• THE PROBLEM:
Lines to return, exactly: from the line with "NUMERO_PLACA_DIRECCION, 183505: none -> 55" to the line with "2019-01-19: none -> 3500" in the entries below, both included.

Segment Start: MATERIAL FOR THE TASK

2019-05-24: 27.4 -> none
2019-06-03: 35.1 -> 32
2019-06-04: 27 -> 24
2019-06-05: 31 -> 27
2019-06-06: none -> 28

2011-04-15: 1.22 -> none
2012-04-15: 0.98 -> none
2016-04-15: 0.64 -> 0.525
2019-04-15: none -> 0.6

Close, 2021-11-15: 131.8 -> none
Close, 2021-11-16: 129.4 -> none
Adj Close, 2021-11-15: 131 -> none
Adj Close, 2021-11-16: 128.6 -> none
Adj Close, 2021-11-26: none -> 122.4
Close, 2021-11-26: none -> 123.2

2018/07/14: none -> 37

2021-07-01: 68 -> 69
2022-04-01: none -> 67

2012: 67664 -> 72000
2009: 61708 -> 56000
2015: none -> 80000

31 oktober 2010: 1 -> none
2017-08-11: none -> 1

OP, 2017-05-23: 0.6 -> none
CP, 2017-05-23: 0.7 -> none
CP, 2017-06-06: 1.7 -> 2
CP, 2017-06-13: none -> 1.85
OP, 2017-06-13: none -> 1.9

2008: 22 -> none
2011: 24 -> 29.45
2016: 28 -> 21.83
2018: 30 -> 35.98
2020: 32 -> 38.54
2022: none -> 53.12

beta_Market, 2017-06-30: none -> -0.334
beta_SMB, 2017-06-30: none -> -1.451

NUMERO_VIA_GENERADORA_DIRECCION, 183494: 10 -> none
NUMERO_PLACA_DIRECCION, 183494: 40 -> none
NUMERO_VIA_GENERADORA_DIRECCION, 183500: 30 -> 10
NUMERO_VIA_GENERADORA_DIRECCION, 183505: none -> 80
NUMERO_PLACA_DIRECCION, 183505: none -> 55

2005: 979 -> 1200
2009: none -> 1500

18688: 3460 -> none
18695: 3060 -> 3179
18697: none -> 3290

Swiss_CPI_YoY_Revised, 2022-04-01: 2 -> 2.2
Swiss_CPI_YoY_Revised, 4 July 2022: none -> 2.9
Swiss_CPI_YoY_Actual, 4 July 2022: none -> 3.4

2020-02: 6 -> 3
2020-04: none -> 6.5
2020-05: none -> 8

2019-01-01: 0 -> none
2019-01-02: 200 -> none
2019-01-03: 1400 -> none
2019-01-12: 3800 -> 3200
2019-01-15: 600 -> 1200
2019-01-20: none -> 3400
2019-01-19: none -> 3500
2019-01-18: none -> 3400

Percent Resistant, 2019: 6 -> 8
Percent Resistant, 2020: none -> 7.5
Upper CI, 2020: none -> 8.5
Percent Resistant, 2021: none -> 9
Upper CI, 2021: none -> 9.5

Segment End: MATERIAL FOR THE TASK

• EXPECTED OUTPUT:
NUMERO_PLACA_DIRECCION, 183505: none -> 55

2005: 979 -> 1200
2009: none -> 1500

18688: 3460 -> none
18695: 3060 -> 3179
18697: none -> 3290

Swiss_CPI_YoY_Revised, 2022-04-01: 2 -> 2.2
Swiss_CPI_YoY_Revised, 4 July 2022: none -> 2.9
Swiss_CPI_YoY_Actual, 4 July 2022: none -> 3.4

2020-02: 6 -> 3
2020-04: none -> 6.5
2020-05: none -> 8

2019-01-01: 0 -> none
2019-01-02: 200 -> none
2019-01-03: 1400 -> none
2019-01-12: 3800 -> 3200
2019-01-15: 600 -> 1200
2019-01-20: none -> 3400
2019-01-19: none -> 3500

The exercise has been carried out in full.